All reactions were performed in an argon atmosphere unless otherwise indicated. All manipulations of air- and/or moisture-sensitive compounds were performed either using standard Schlenk techniques or in a glovebox in an atmosphere of argon. Unless otherwise noted, zinc-mediated SMC reactions were conducted in a 4 ml (ø15 mm × 45 mm) screw-thread clear vial with a cap assembled with a septum. See the Supplementary Information for detailed conditions and the characterization data.

Procedure for zinc-mediated SMC reaction with aryl bromides

To a 4 ml capped vial equipped with a magnetic stir bar were added aryl bromide (0.200 mmol, 1 equiv.), organo(trifluoro)borate (0.220 mmol, 1.1 equiv.), PdCl2(amphos)2 (2.8 mg, 4.0 µmol, 0.02 equiv.), 4 (54.2 mg, 0.156 mmol, 0.78 equiv. per Zn) and THF (1.0 ml). The mixture was stirred for the time indicated at 80 °C and then cooled to room temperature. The mixture was poured into saturated aqueous sodium hydrogen carbonate (~2 ml), and the mixture was extracted with EtOAc (~3 ml × 3). The combined organic extract was dried over Na2SO4. After filtration, the filtrate was concentrated under reduced pressure. The residue was purified by silica-gel column chromatography to give the corresponding products. Further purification was conducted with gel permeation chromatography (GPC) or high-performance liquid chromatography (HPLC) when required.

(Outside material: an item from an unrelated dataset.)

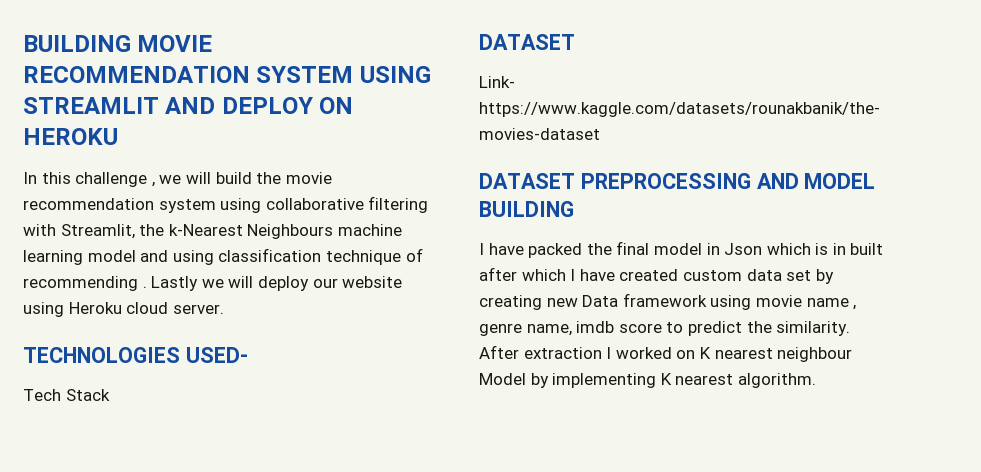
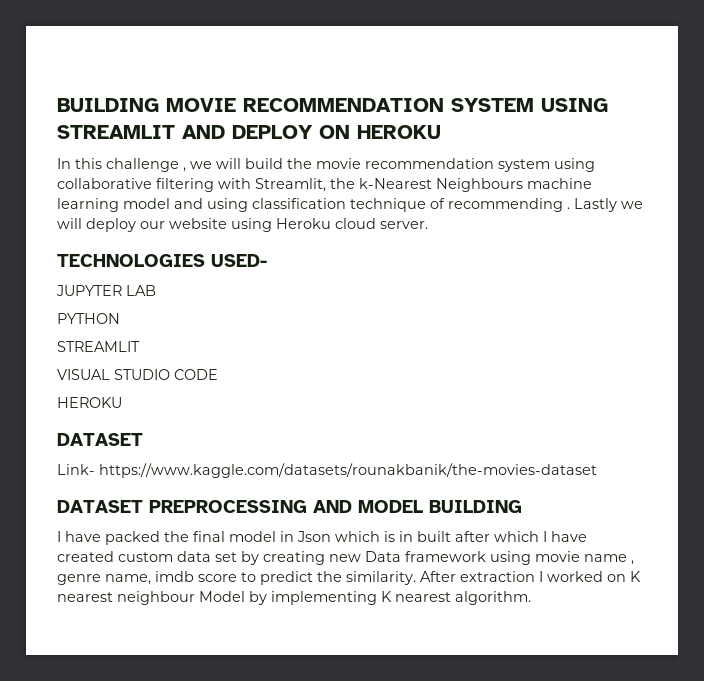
[23,389,110,401] Tech Stack -> [56,285,156,296] [57,313,120,324] [57,341,140,352] [57,369,218,380] [57,397,122,408] JUPYTER LAB // PYTHON // STREAMLIT // VISUAL STUDIO CODE // HEROKU

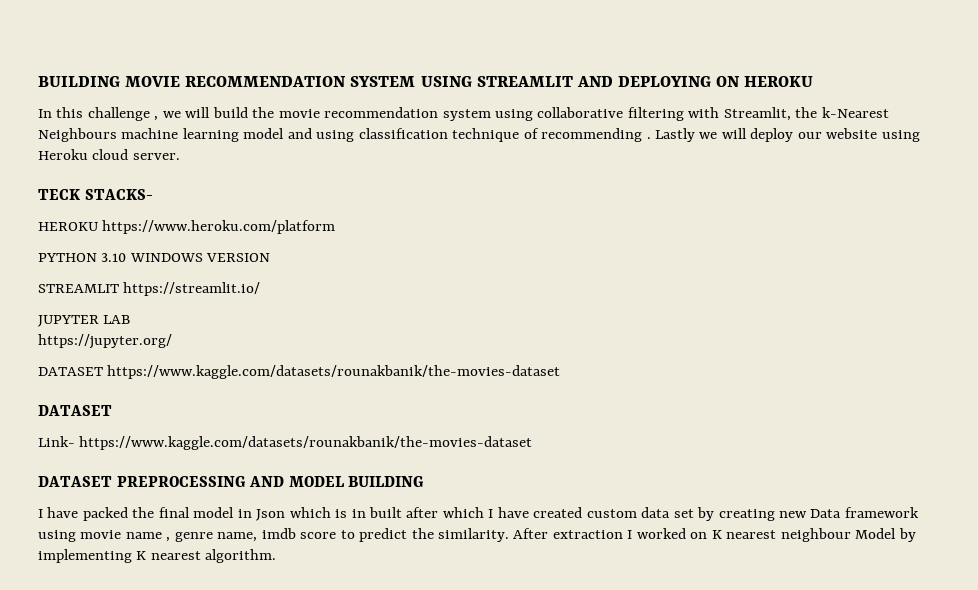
[232,125,313,139] DEPLOY -> [617,76,711,87] DEPLOYING
[57,254,267,267] [56,285,156,296] [57,313,120,324] [57,341,140,352] [57,369,218,380] [57,397,122,408] TECHNOLOGIES USED- // JUPYTER LAB // PYTHON // STREAMLIT // VISUAL STUDIO CODE // HEROKU -> [38,189,153,200] [38,220,336,234] [38,253,271,262] [38,282,261,296] [38,315,131,327] [38,334,172,349] [38,365,561,379] TECK STACKS- // HEROKU https://www.heroku.com/platform // PYTHON 3.10 WINDOWS VERSION // STREAMLIT https://streamlit.io/ // JUPYTER LAB // https://jupyter.org/ // DATASET https://www.kaggle.com/datasets/rounakbanik/the-movies-dataset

Procedure for zinc-mediated SMC reaction with aryl chlorides

To a 4 ml capped vial equipped with a magnetic stir bar were added aryl chloride (0.200 mmol, 1 equiv.), potassium aryl(trifluoro)borate (0.220 mmol, 1.1 equiv.), (cod)Pd(CH2TMS)2 (3.1 mg, 8.0 µmol, 0.04 equiv.), 2-dicyclohexylphosphino-2',4',6'-triisopropyl-1,1'-biphenyl (XPhos, 9.5 mg, 20 µmol, 0.1 equiv.), 4 (54.2 mg, 0.156 mmol, 0.78 equiv. per Zn) and cyclopentyl methyl ether (CPME; 1.0 ml). The mixture was stirred for the time indicated at 120 °C and then cooled to room temperature. The mixture was poured into saturated aqueous sodium hydrogen carbonate (~2 ml), and the mixture was extracted with EtOAc (~3 ml × 3). The combined organic extract was dried over Na2SO4. After filtration, the filtrate was concentrated under reduced pressure. The residue was purified by silica-gel column chromatography to give the corresponding products. Further purification was conducted with GPC or HPLC when required.